- _Records supplied_:
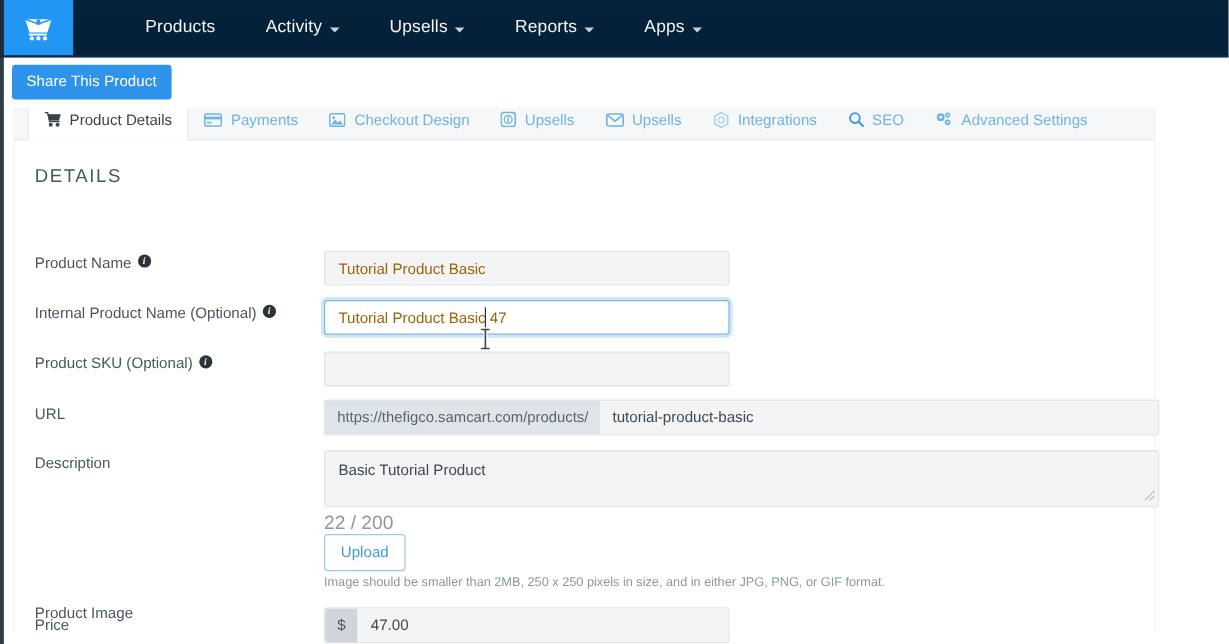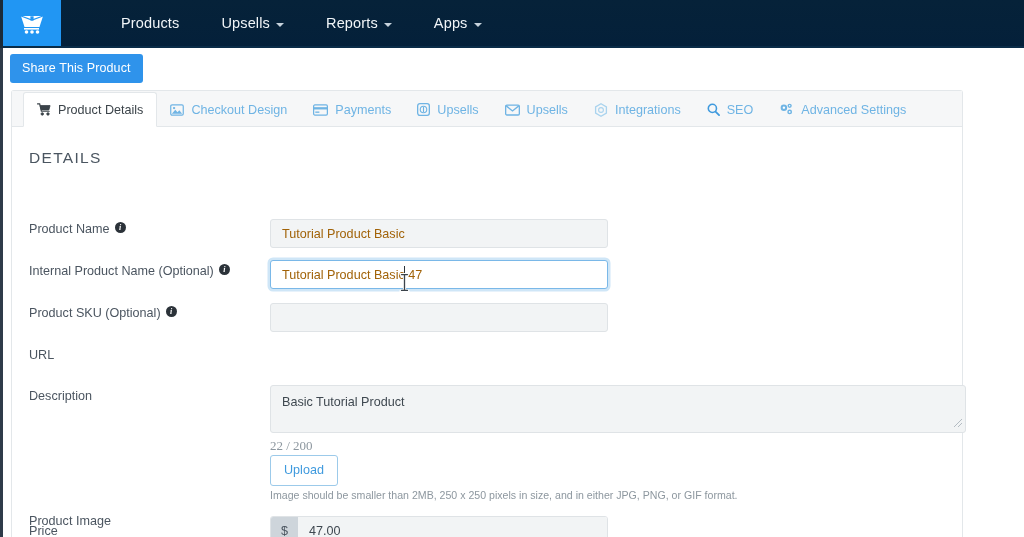--- a/index.html
+++ b/index.html
@@ -352,6 +352,10 @@
         <span>Products</span>
       </div>
       <div class="nav-item">
+        <span>Activity</span>
+        <i class="caret"></i>
+      </div>
+      <div class="nav-item">
         <span>Upsells</span>
         <i class="caret"></i>
       </div>

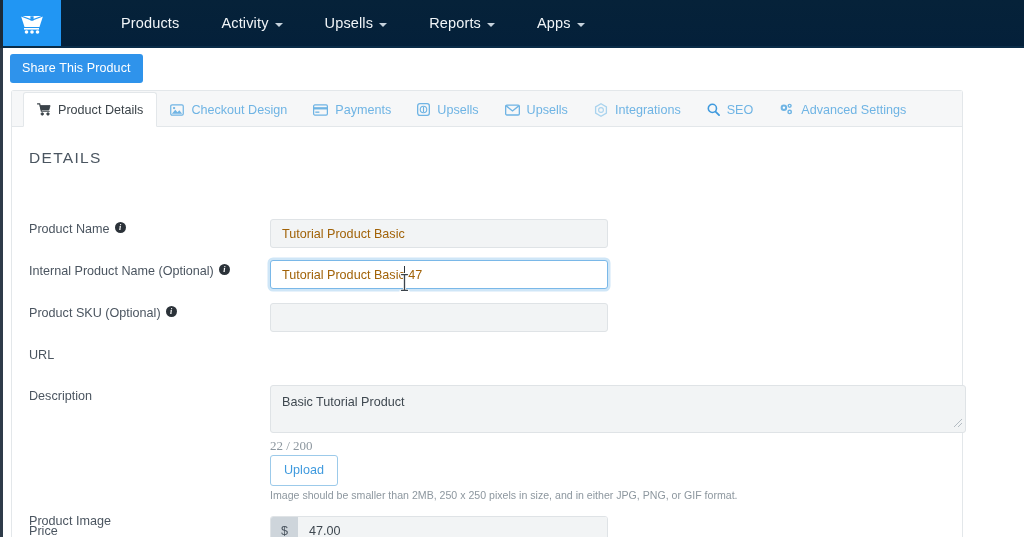--- a/index.html
+++ b/index.html
@@ -121,7 +121,7 @@
   
   .card {
     position: absolute;
-    left: 11px; top: 90px;
+    left: 11px; top: 80px;
     width: 952px;
     height: 447px;
     background: #ffffff;

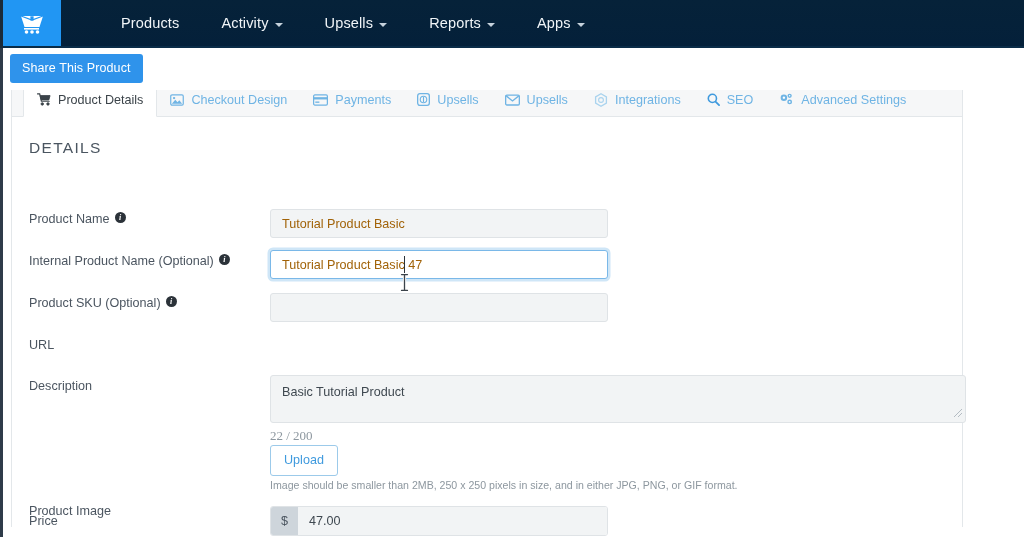--- a/index.html
+++ b/index.html
@@ -393,6 +393,17 @@
 
       <div class="tab">
         <span class="ticon">
+          <svg width="15" height="12" viewBox="0 0 17 13">
+            <rect x="0.7" y="0.8" width="15.6" height="11.4" rx="1.4" fill="none" stroke="#6fb4e4" stroke-width="1.4"></rect>
+            <rect x="0.7" y="3.3" width="15.6" height="2.6" fill="#6fb4e4"></rect>
+            <rect x="2.6" y="8.2" width="4.6" height="1.5" fill="#6fb4e4"></rect>
+          </svg>
+        </span>
+        <span>Payments</span>
+      </div>
+
+      <div class="tab">
+        <span class="ticon">
           <svg width="14" height="12" viewBox="0 0 16 14">
             <rect x="0.7" y="1" width="14.6" height="12" rx="1.5" fill="none" stroke="#6fb4e4" stroke-width="1.4"></rect>
             <circle cx="4.6" cy="4.8" r="1.35" fill="#6fb4e4"></circle>
@@ -400,17 +411,6 @@
           </svg>
         </span>
         <span>Checkout Design</span>
-      </div>
-
-      <div class="tab">
-        <span class="ticon">
-          <svg width="15" height="12" viewBox="0 0 17 13">
-            <rect x="0.7" y="0.8" width="15.6" height="11.4" rx="1.4" fill="none" stroke="#6fb4e4" stroke-width="1.4"></rect>
-            <rect x="0.7" y="3.3" width="15.6" height="2.6" fill="#6fb4e4"></rect>
-            <rect x="2.6" y="8.2" width="4.6" height="1.5" fill="#6fb4e4"></rect>
-          </svg>
-        </span>
-        <span>Payments</span>
       </div>
 
       <div class="tab">

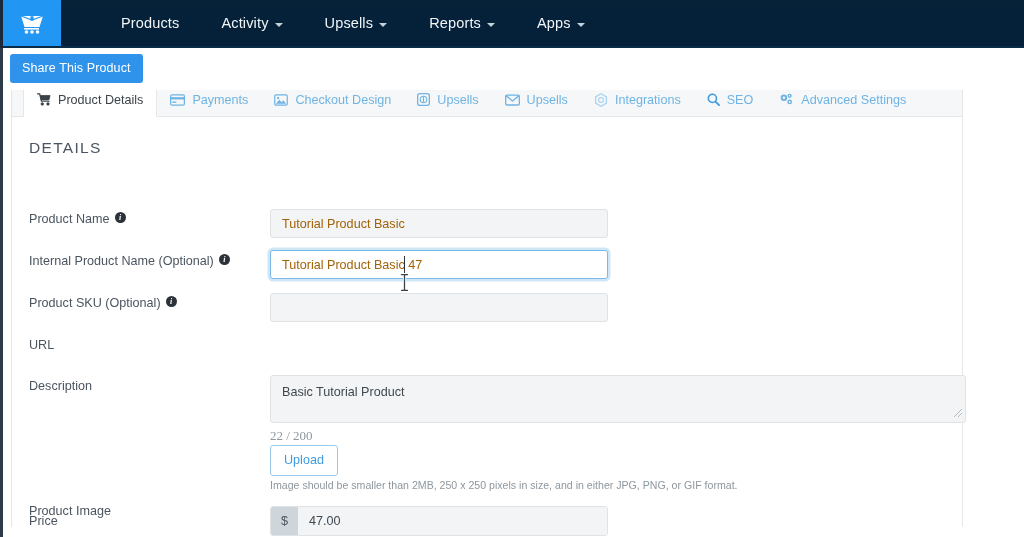--- a/index.html
+++ b/index.html
@@ -497,6 +497,10 @@
       <div class="row-label" style="left:17px; top:221px;">
         <span>URL</span>
       </div>
+      <div class="url-group" style="left:258px; top:216px; width:696px; height:30px;">
+        <span class="url-prefix">https://thefigco.samcart.com/products/</span>
+        <input class="url-val" value="tutorial-product-basic" style="">
+      </div>
 
       <div class="row-label" style="left:17px; top:262px;">
         <span>Description</span>

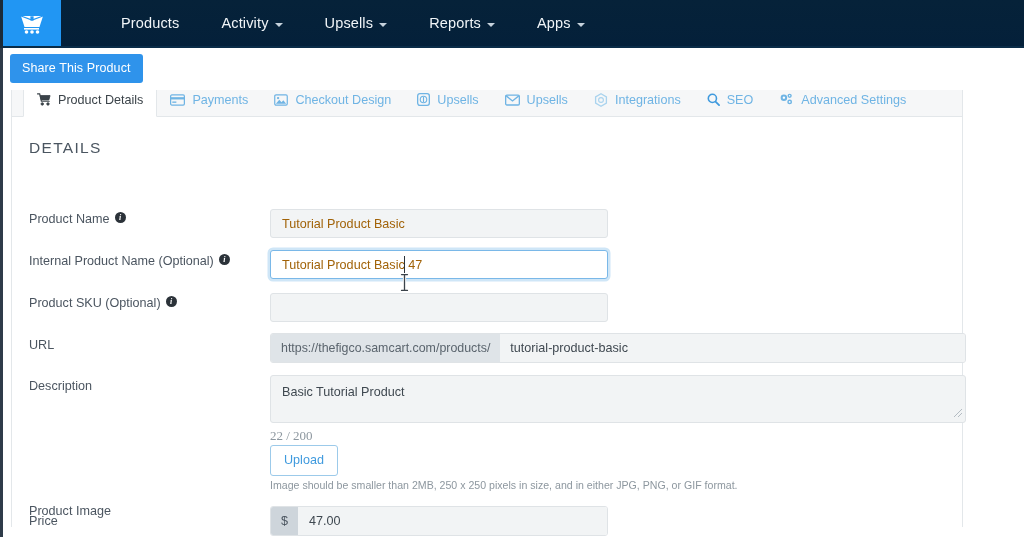--- a/index.html
+++ b/index.html
@@ -268,9 +268,8 @@
   }
   .counter {
     position: absolute;
-    font-size: 13px;
+    font-size: 16px;
     color: #8d979f;
-    font-family: Liberation Serif, serif;
   }
 
   .upload-btn {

- _Problem requirements_: Copy each line above where the string "ticon" occurs.

- _Solution for this problem_:
         <span class="ticon">
+        <span class="ticon">
-        <span class="ticon">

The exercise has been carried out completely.